(Forbes) Forbes Senior Contributor John Koetsier recently interviewed SEEQC CEO John Levy; IQT-News summarizes here.
For Levy, what’s critical is not just building the quantum components of a quantum computer — the qubits themselves. What’s just as important is integrating them efficiently into a computing environment that makes sense for how we actually solve problems and use insight.
SEEQC is starting by constructing purpose-built one-off quantum computers in much the same way as the first classical computers were created to do one thing, like calculating missile trajectories in the early days of rocketry. One project, QPharma, is the company’s venture with Merck and other partners to build a quantum computer for pharmaceutical research. A key technique the company uses is to essentially merge classical computers and quantum computers right inside the dilution refrigerators that quantum computers need to reach their optimum operating temperatures (within spitting distance of absolute zero). The goal: reduce the round tripping of instructions and digital to analog conversions that external quantum computer control mechanisms require, and to do readout, control, and even potentially error correction essentially right inside the quantum computer.

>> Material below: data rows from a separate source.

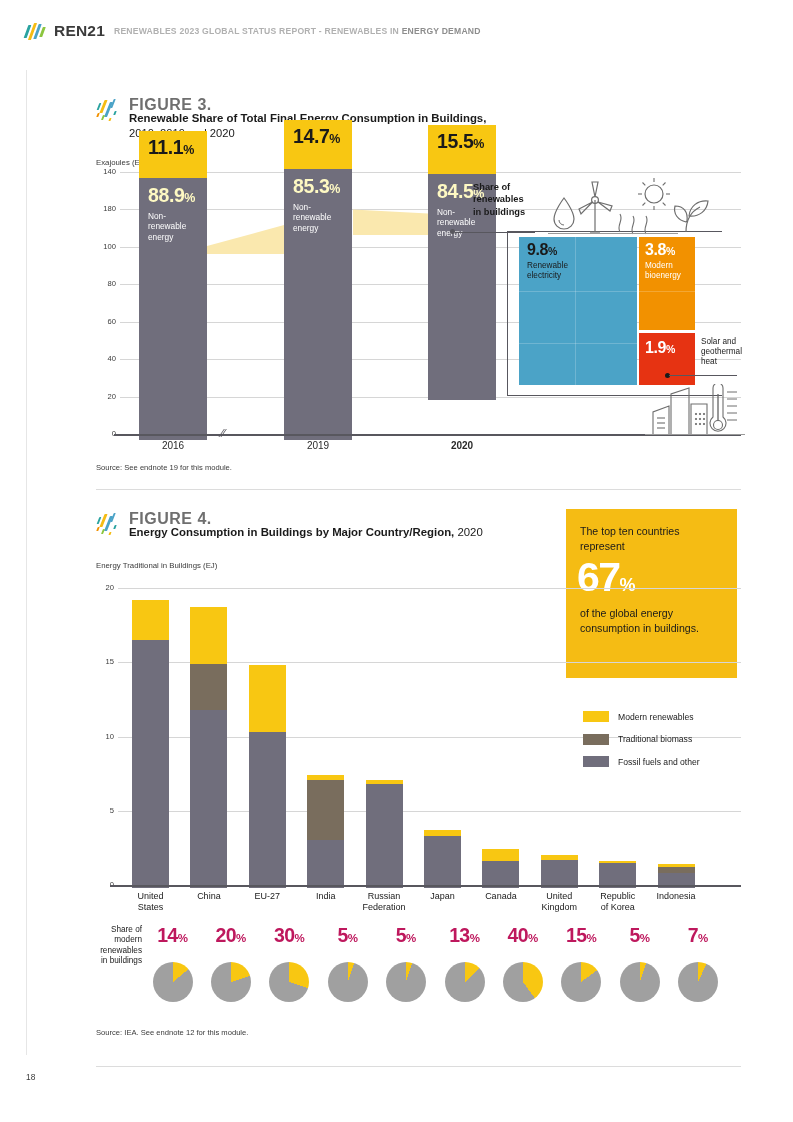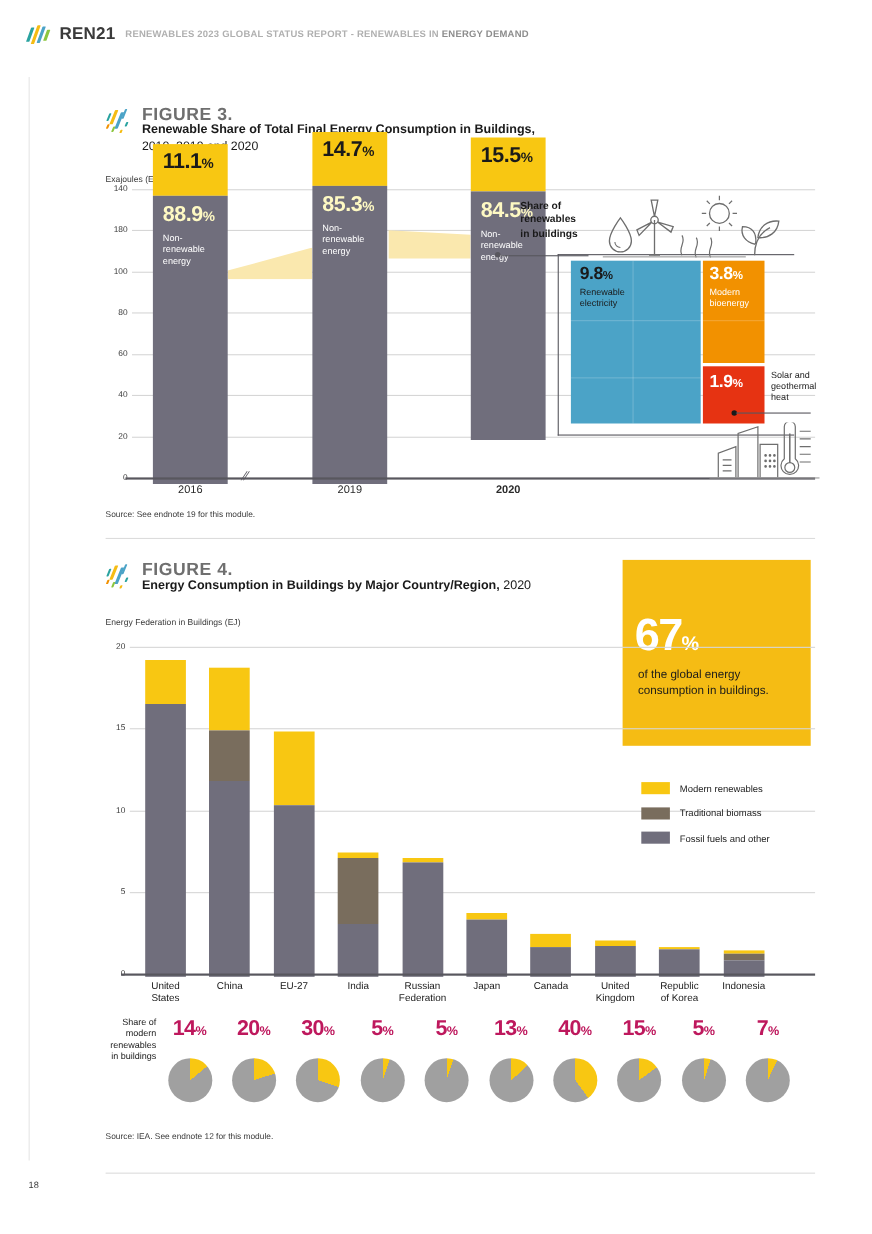--- a/index.html
+++ b/index.html
@@ -372,6 +372,7 @@
   <div style="position:absolute;left:96px;top:561px;" class="axis-unit">Energy Federation in Buildings (EJ)</div>
 
   <div class="bigbox">
+    <div class="t">The top ten countries represent</div>
     <div class="big"><span>67</span><span class="u">%</span></div>
     <div class="b">of the global energy consumption in buildings.</div>
   </div>

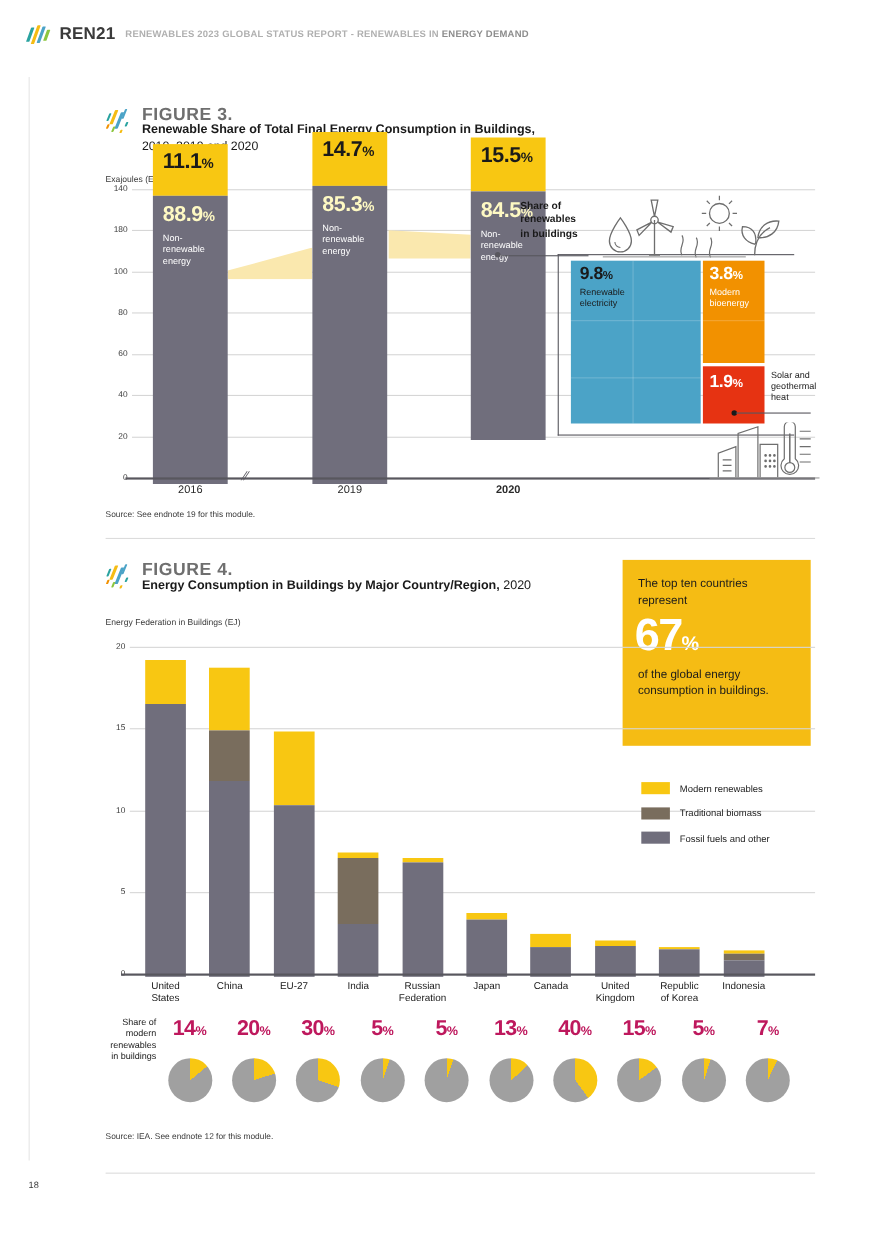--- a/index.html
+++ b/index.html
@@ -369,7 +369,7 @@
     </div>
   </div>
 
-  <div style="position:absolute;left:96px;top:561px;" class="axis-unit">Energy Federation in Buildings (EJ)</div>
+  <div style="position:absolute;left:96px;top:561px;" class="axis-unit">Energy Traditional in Buildings (EJ)</div>
 
   <div class="bigbox">
     <div class="t">The top ten countries represent</div>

Perhaps the most challenging work SEEQC is doing is looking at ways to scale quantum computers by multiple orders of magnitude. “What we’re focused on really is figuring out a strategy for how to scale a quantum computer,” CEO John Levy said in a recent interview with this author . “As much as IBM will get to a thousand or thousands of qubits … the question is how do we get to ten thousand, a hundred thousand, a million qubits so that we actually scale quantum computers to the complexity of the problems that large companies care about.”
SEEQC’s foundry to design and build chips in near real-time — think iterations every single week — that the company can mix and match for various needs such as running a quantum variational eigensolver or a quantum approximate optimization algorithm. It helps that the company is a spin-out of Hypres, which develops and commercializes superconductor integrated circuits.